A ida a Tóquio nasce, portanto, de um equívoco, mas será o gatilho fundamental para uma outra viagem, a que realmente estrutura este livro e que decorre por entre a memória do narrador e a história do país onde nasceu. Na revisitação da biografia do avô, o narrador confrontará as suas memórias de infância com o que a vida lhe permitiu descobrir entretanto, juntando documentos, histórias de família e outros testemunhos num gesto que se assemelha muito ao focar de uma lente fotográfica. O que se se vê primeiro é pouco nítido, mas o que se verá mais adiante não exibe necessariamente os contornos perfeitos que se desejariam, talvez porque a nitidez a que se aspira é incompatível com a capacidade da câmara – tal como a nossa – oferecer alguma espécie de verdade, indubitável e encerrada.
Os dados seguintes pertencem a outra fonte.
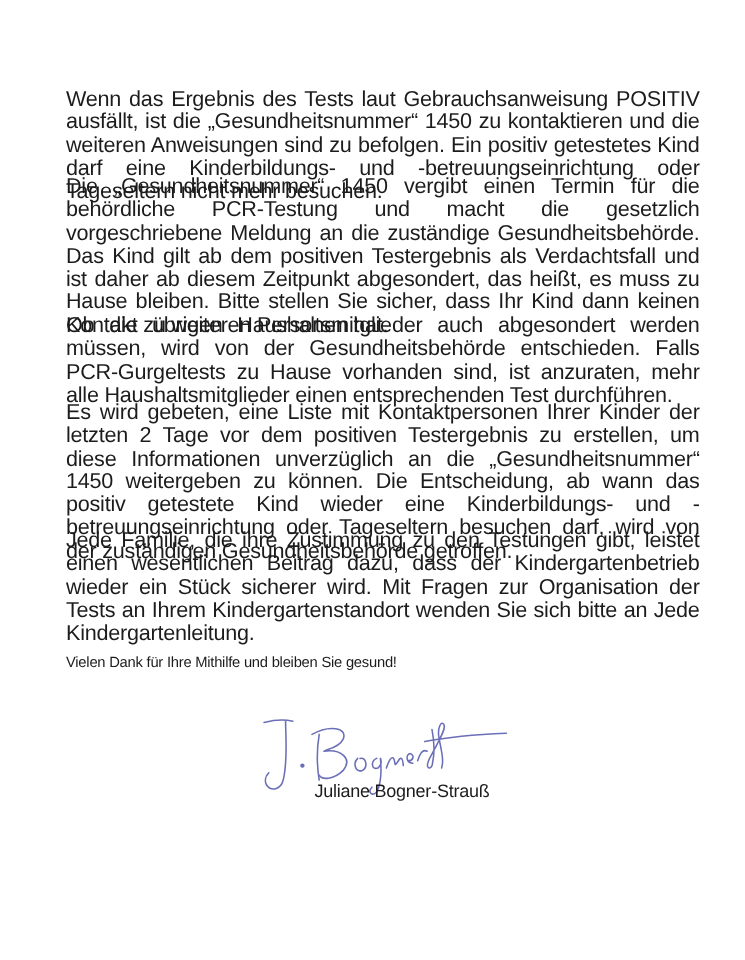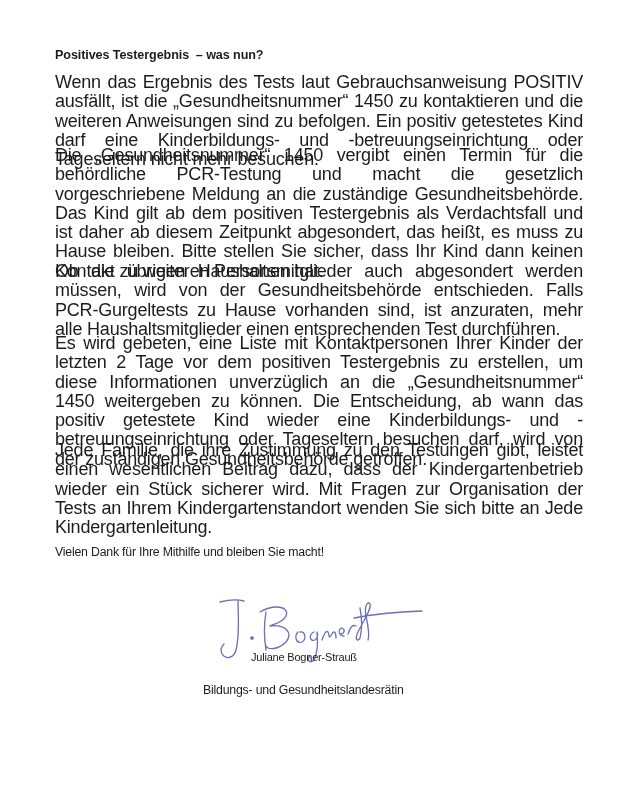"Positives Testergebnis – was nun?" div.heading { html: <div>Positives Testergebnis – was nun?</div> -> none }
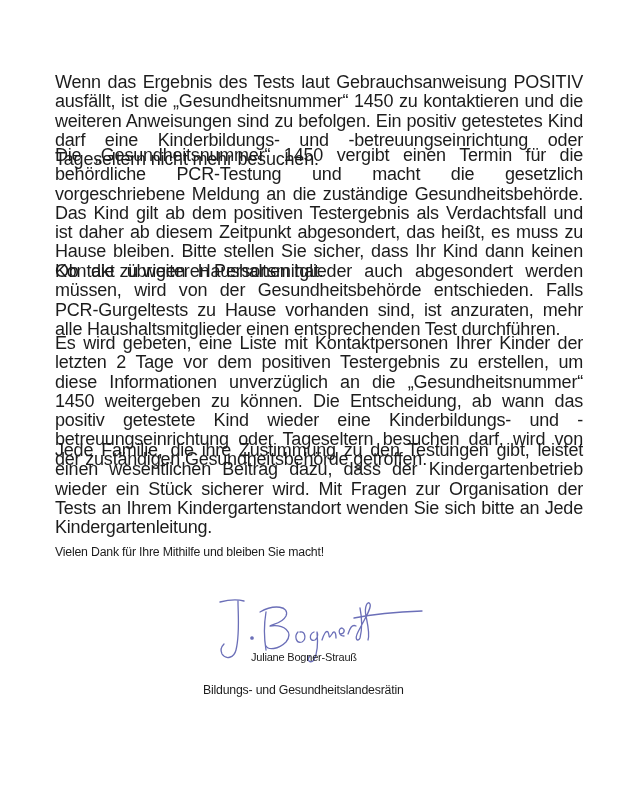"Vielen Dank für Ihre Mithilfe" div.closing { text: macht -> gesund }
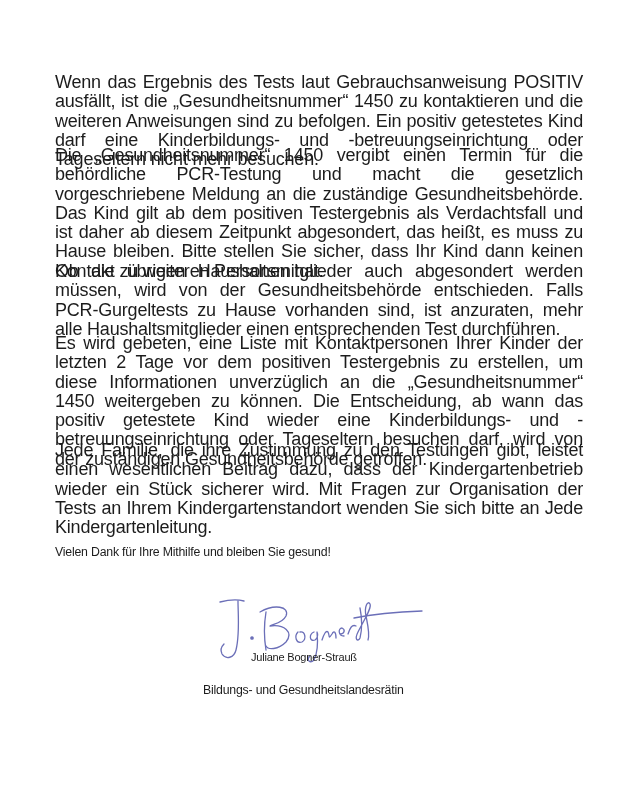"Juliane Bogner-Strauß" .signer-name { font-size: 11px -> 15px; left: 251px -> 262px }
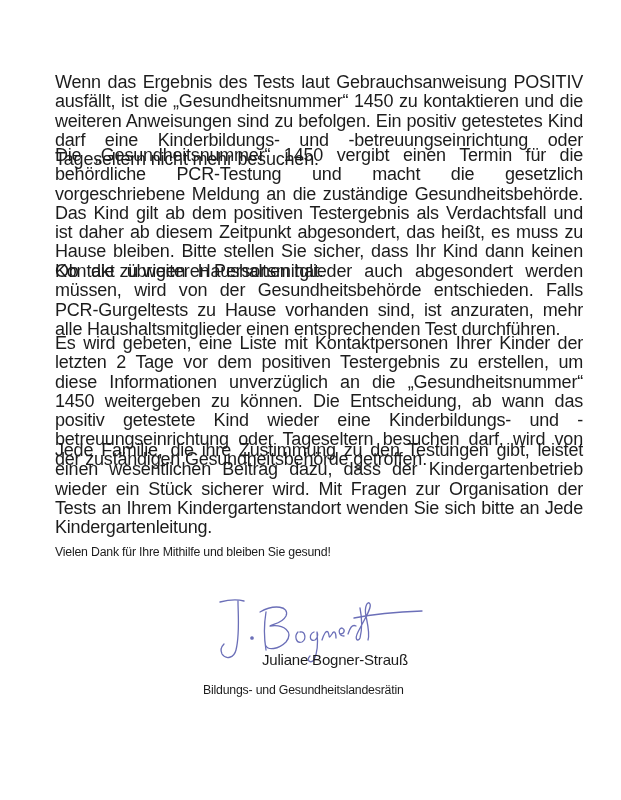"Bildungs- und Gesundheitslandesrätin" div.signer-title { html: <div>Bildungs- und Gesundheitslandesrätin</div> -> none }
Nesse confronto entre memórias difusas e descobertas mais ou menos acidentais, o narrador estabelece com a firmeza possível o episódio central da vida do seu avô: o sequestro, em 1967, às mãos de um grupo ligado à guerrilha guatemalteca. Desaparecido durante mais de um mês, acabará por regressar a casa depois de um cativeiro do qual guardará memórias díspares, as do medo e do isolamento, mas também as conversas partilhadas com um dos sequestradores ou as cantigas escutadas na voz de um outro dos seus guardas forçados. Canción era o nome de um dos seus sequestradores, figura que acabará por assumir um papel importante na constelação de afectos do sequestrado e, quase como uma herança, na do próprio narrador.

Canción vai crescendo como uma narrativa aparentemente desordenada, juntando fragmentos uns aos outros, sem numeração ou identificação, numa espécie de jogo que se aproxima muito de um modo verbal de narrar uma história familiar – há sempre quem acrescente detalhes, a memória aplica as suas armadilhas aos mais incautos e a necessidade de ir intercalando tempos e espaços supera a ilusória ordenação de tudo. Apesar de fragmentário, o texto não se perde quando rejeita a cronologia bem arrumada e os detalhes omniscientemente alinhados, assumindo, pelo contrário, que omnisciência e ordem cronológica são coisas inalcançáveis quando se trata da própria memória à procura de ordenar o passado, quase sempre a partir da infância e das heranças de gerações anteriores. Trabalhando o ritmo de modo exímio, Canción faz desfilar esses fragmentos num equilíbrio entre história familiar, informação de contexto sobre a Guatemala e sobre a presença de famílias de origem judaica no país (vindas do Médio Oriente e da Europa de Leste no início do século XX) e a consciência, que cresce à medida que a narrativa avança, de que tudo o que podemos recuperar do passado atravessa sem contemplações o filtro da nossa própria história e do modo como a construímos. É essa consciência crescente que estrutura o projecto literário de Eduardo Halfon, uma enorme teia de episódios, invenções e factos aos quais o gesto de escrever atribui um lugar e um sentido que em nenhum outro gesto teriam concretização. O disfarce libanês que abre este livro não é outra coisa que não um texto à procura da sua verdade.